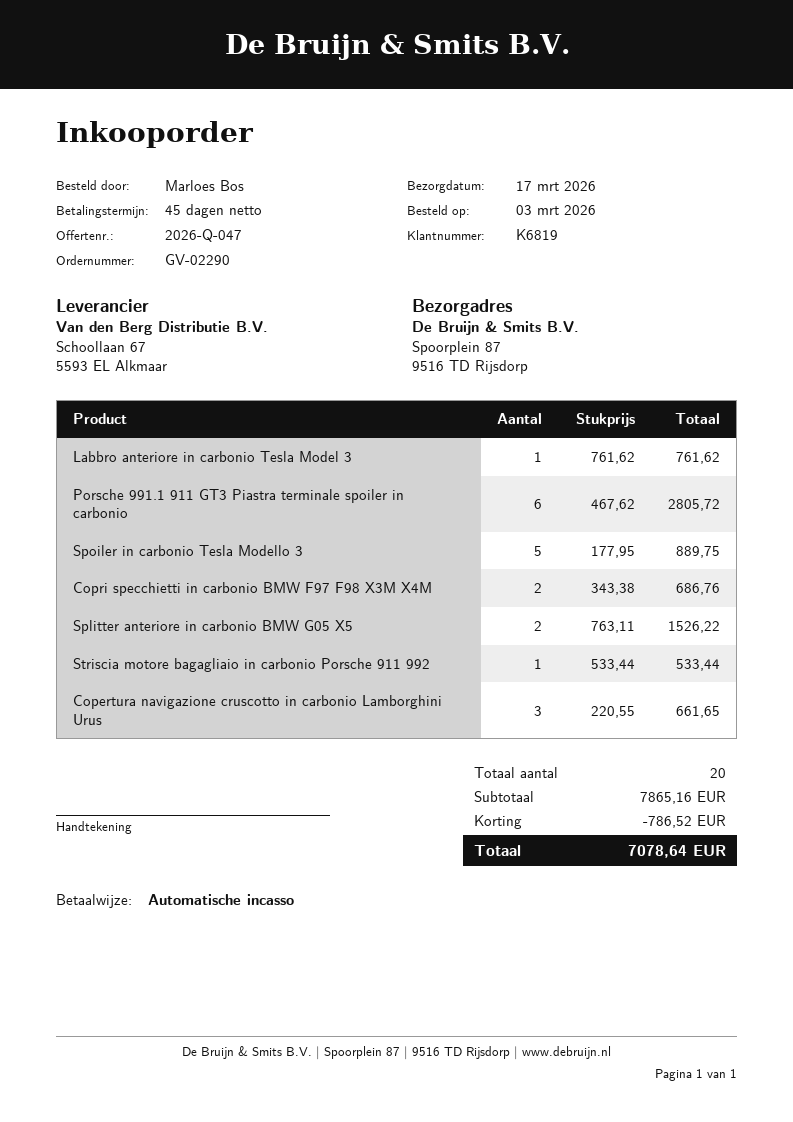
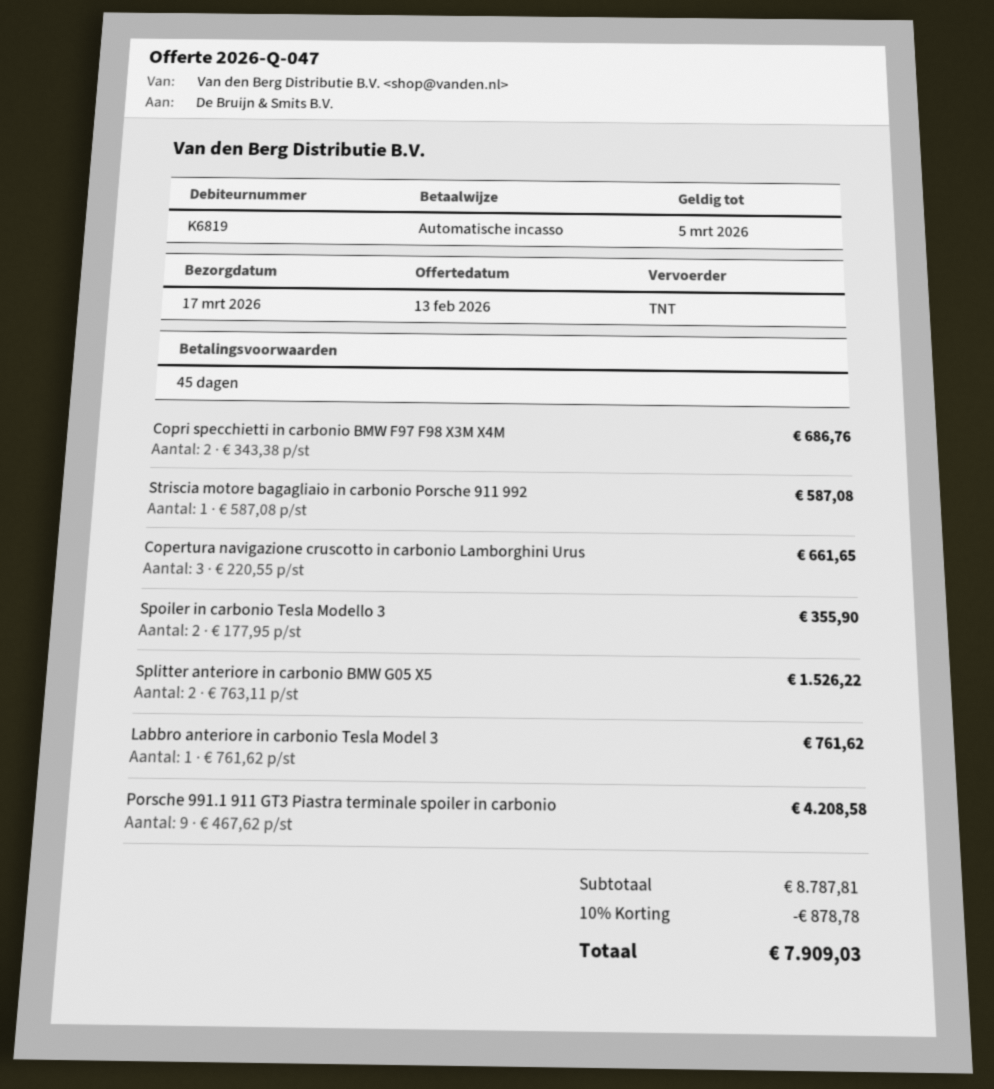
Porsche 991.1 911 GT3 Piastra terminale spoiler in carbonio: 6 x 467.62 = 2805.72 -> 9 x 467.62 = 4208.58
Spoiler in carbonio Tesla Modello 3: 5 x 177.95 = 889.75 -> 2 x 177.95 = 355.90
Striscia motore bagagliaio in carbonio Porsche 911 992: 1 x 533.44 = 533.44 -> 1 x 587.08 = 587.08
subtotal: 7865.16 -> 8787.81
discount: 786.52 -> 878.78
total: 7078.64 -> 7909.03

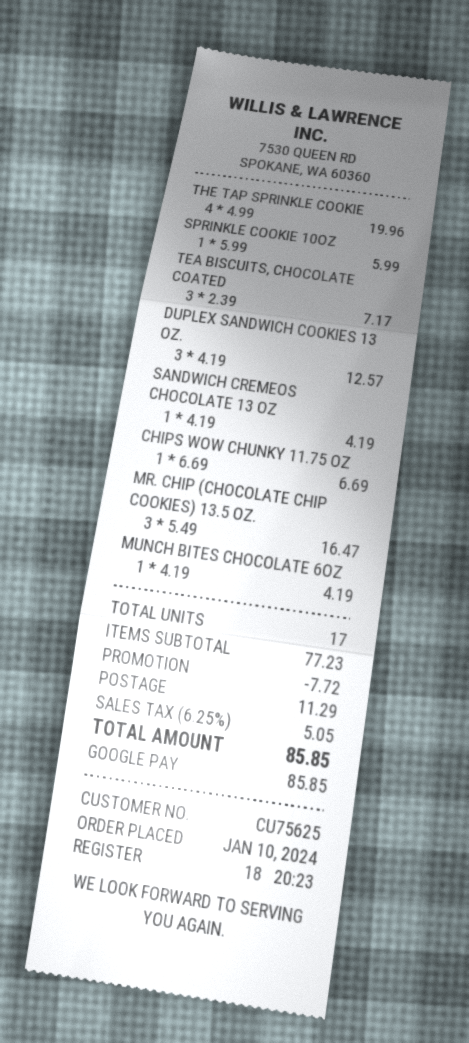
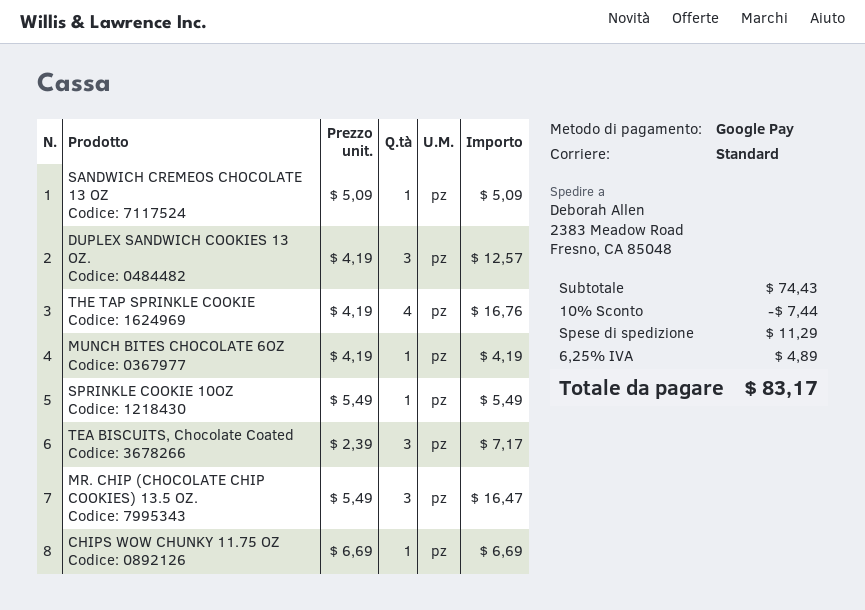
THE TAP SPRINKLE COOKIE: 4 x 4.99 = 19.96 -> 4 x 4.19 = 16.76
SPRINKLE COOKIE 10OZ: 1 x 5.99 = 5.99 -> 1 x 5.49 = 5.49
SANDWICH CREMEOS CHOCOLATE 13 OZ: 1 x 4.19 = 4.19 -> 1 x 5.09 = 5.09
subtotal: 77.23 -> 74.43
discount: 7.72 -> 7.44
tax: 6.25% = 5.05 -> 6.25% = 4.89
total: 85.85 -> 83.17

_____

### What the task asks
Above are the records; return them exactly, minus the pictures.

### Response
Porsche 991.1 911 GT3 Piastra terminale spoiler in carbonio: 6 x 467.62 = 2805.72 -> 9 x 467.62 = 4208.58
Spoiler in carbonio Tesla Modello 3: 5 x 177.95 = 889.75 -> 2 x 177.95 = 355.90
Striscia motore bagagliaio in carbonio Porsche 911 992: 1 x 533.44 = 533.44 -> 1 x 587.08 = 587.08
subtotal: 7865.16 -> 8787.81
discount: 786.52 -> 878.78
total: 7078.64 -> 7909.03

THE TAP SPRINKLE COOKIE: 4 x 4.99 = 19.96 -> 4 x 4.19 = 16.76
SPRINKLE COOKIE 10OZ: 1 x 5.99 = 5.99 -> 1 x 5.49 = 5.49
SANDWICH CREMEOS CHOCOLATE 13 OZ: 1 x 4.19 = 4.19 -> 1 x 5.09 = 5.09
subtotal: 77.23 -> 74.43
discount: 7.72 -> 7.44
tax: 6.25% = 5.05 -> 6.25% = 4.89
total: 85.85 -> 83.17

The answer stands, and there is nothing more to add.